Today Epson announced four new 4K enhanced home theater projectors, two of which are priced below $3,000. The four models announced are these...

1. Home Cinema 5040UB ($2,999). Features include:

  • 4K Enhancement, HDCP 2.2
  • HDR Compatible
  • Wide Gamut – full DCI color space
  • Motorized Lens – Lens Memory for auto set of different aspect ratios
  • 2500 lumens
  • Up to 1,000,000 contrast
  • 3D with glasses
  • 2 Year Warranty
  • White casework

2. Home Cinema 5040UBe ($3,299). The 5040UBe is the 5040UB with wireless HD 4K support added.

3. Pro Cinema 6040UB ($3,999). Other than being black instead of white, the 6040UB has the same features as 5040UB with the following extras:
  • ISF Certification
  • A third year of warranty
  • Ceiling mount, cable cover, and extra replacement lamp included
  • Available through CEDIA and specialty dealers only

4. Pro Cinema 4040 ($2,699).

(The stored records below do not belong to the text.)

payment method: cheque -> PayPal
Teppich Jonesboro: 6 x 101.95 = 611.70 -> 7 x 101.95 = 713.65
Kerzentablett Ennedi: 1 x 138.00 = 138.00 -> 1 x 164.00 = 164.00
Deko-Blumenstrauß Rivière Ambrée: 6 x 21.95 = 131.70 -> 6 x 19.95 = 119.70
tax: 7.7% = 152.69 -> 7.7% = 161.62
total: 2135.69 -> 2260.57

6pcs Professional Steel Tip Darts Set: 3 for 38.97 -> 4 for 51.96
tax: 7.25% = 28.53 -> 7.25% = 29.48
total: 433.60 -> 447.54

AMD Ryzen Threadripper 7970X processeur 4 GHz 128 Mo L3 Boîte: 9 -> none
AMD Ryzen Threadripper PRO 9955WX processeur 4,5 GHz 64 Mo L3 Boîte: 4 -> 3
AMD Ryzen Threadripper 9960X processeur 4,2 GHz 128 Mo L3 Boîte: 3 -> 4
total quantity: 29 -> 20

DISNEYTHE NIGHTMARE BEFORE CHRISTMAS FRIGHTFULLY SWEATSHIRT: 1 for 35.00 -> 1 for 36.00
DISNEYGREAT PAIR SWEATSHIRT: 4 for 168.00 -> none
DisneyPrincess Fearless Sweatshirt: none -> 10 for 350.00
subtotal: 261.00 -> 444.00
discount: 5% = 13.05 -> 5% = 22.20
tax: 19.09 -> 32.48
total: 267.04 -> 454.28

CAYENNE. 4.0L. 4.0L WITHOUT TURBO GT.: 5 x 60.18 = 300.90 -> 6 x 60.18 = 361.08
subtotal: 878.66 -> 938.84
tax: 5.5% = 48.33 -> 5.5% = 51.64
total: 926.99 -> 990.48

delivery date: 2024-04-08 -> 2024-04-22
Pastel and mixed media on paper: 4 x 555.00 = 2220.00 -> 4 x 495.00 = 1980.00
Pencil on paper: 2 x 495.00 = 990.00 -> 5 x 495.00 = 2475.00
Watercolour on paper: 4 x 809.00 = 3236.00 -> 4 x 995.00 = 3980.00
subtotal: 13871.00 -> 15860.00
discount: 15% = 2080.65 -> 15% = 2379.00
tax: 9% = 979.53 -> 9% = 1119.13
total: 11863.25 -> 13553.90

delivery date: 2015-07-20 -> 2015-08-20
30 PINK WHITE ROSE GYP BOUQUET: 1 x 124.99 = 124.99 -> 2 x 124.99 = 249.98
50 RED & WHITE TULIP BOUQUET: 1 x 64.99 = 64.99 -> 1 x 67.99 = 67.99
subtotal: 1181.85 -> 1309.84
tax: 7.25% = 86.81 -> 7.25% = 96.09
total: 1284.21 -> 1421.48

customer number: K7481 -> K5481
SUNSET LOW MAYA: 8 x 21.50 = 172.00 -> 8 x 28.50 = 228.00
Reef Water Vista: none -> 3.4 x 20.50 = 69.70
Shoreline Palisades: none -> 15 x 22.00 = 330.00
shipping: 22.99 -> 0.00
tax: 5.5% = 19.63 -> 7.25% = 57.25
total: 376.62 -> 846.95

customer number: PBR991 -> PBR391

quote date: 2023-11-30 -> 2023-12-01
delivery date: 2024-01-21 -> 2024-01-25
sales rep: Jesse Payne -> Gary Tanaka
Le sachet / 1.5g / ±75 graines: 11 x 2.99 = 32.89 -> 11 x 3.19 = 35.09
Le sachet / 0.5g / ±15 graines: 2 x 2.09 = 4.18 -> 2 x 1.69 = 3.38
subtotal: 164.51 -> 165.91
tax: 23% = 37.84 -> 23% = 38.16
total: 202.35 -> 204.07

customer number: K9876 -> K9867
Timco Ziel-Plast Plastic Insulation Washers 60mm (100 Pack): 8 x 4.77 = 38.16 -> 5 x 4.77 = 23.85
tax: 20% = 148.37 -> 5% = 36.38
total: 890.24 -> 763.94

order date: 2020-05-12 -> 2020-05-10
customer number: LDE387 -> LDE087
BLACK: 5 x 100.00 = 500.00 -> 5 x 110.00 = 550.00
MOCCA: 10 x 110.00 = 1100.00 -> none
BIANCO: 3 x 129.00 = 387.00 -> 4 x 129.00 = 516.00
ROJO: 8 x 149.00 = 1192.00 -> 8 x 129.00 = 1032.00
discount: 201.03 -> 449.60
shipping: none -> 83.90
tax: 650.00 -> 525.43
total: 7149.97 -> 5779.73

Same features and distribution as 6040UB, but with moderately reduced performance (2300 lumens instead of 2500, and 160,000:1 contrast)

Epson Pro Cinema 6040UB
Epson Pro Cinema 6040UB

A couple of points … first, compared to the current 5030UB and 6030UB which the new models will replace, these are all new projectors from the ground up. They have a new optical engine, new casework design, powered zoom, focus, and lens shift for lens memory capability, a higher precision all-glass lens, and of course 4K enhancement and HDR. So practically speaking, the Home Cinema 5040UB is a major advance on many fronts over the 5030UB. Don’t let the minor change in model number fool you into supposing this is just another modest upgrade of an established product.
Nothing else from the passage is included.